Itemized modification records
########################################

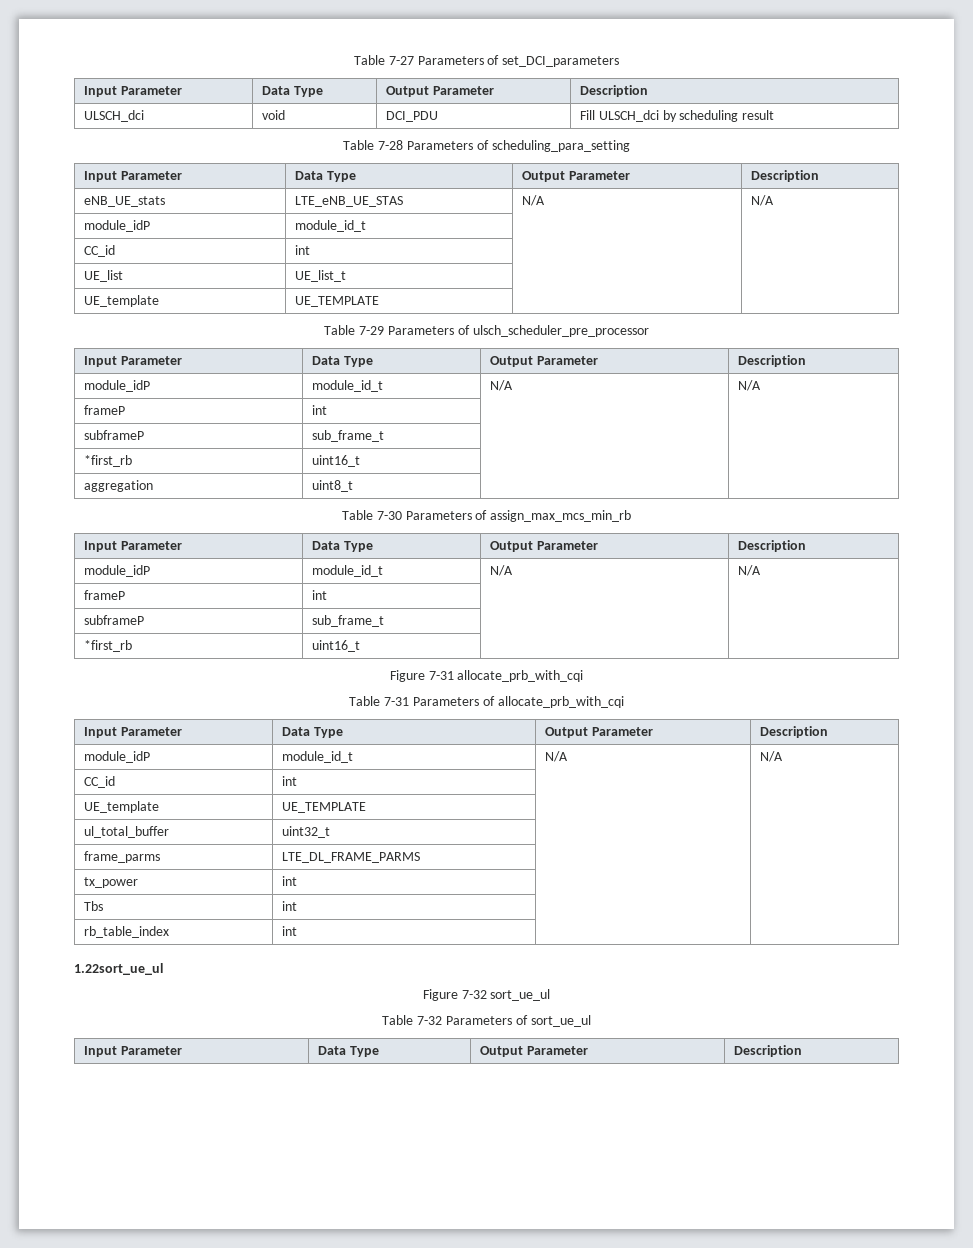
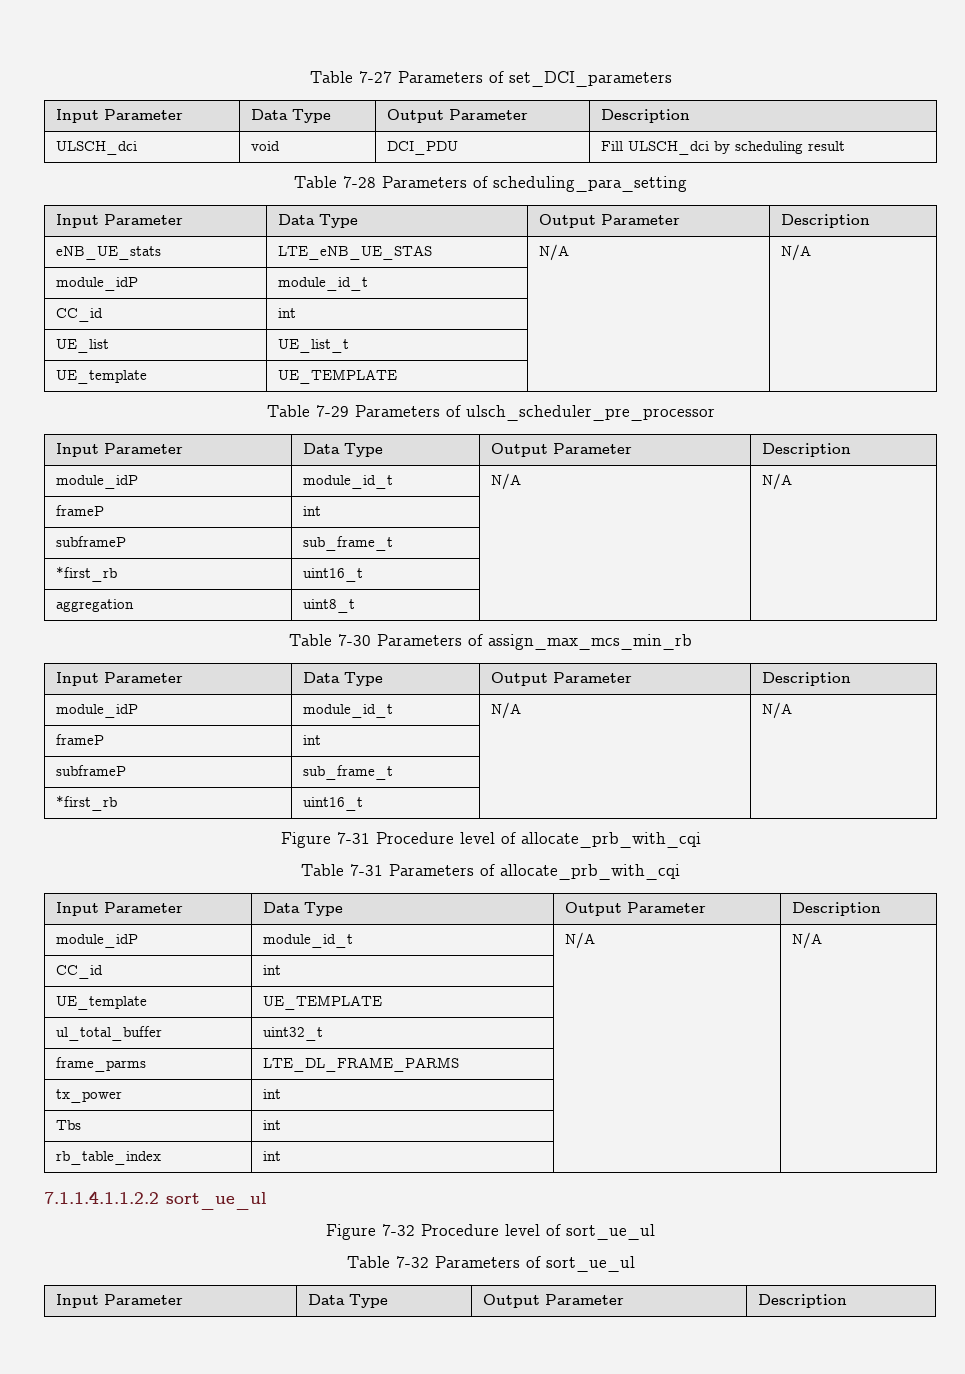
- Figure 7-31 allocate_prb_with_cqi
+ Figure 7-31 Procedure level of allocate_prb_with_cqi
- 1.22sort_ue_ul
+ 7.1.1.4.1.1.2.2 sort_ue_ul
- Figure 7-32 sort_ue_ul
+ Figure 7-32 Procedure level of sort_ue_ul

########################################

## WORK ITEM
Drop the images; copy every entry above exactly.

## WRITTEN RESPONSE
- Figure 7-31 allocate_prb_with_cqi
+ Figure 7-31 Procedure level of allocate_prb_with_cqi
- 1.22sort_ue_ul
+ 7.1.1.4.1.1.2.2 sort_ue_ul
- Figure 7-32 sort_ue_ul
+ Figure 7-32 Procedure level of sort_ue_ul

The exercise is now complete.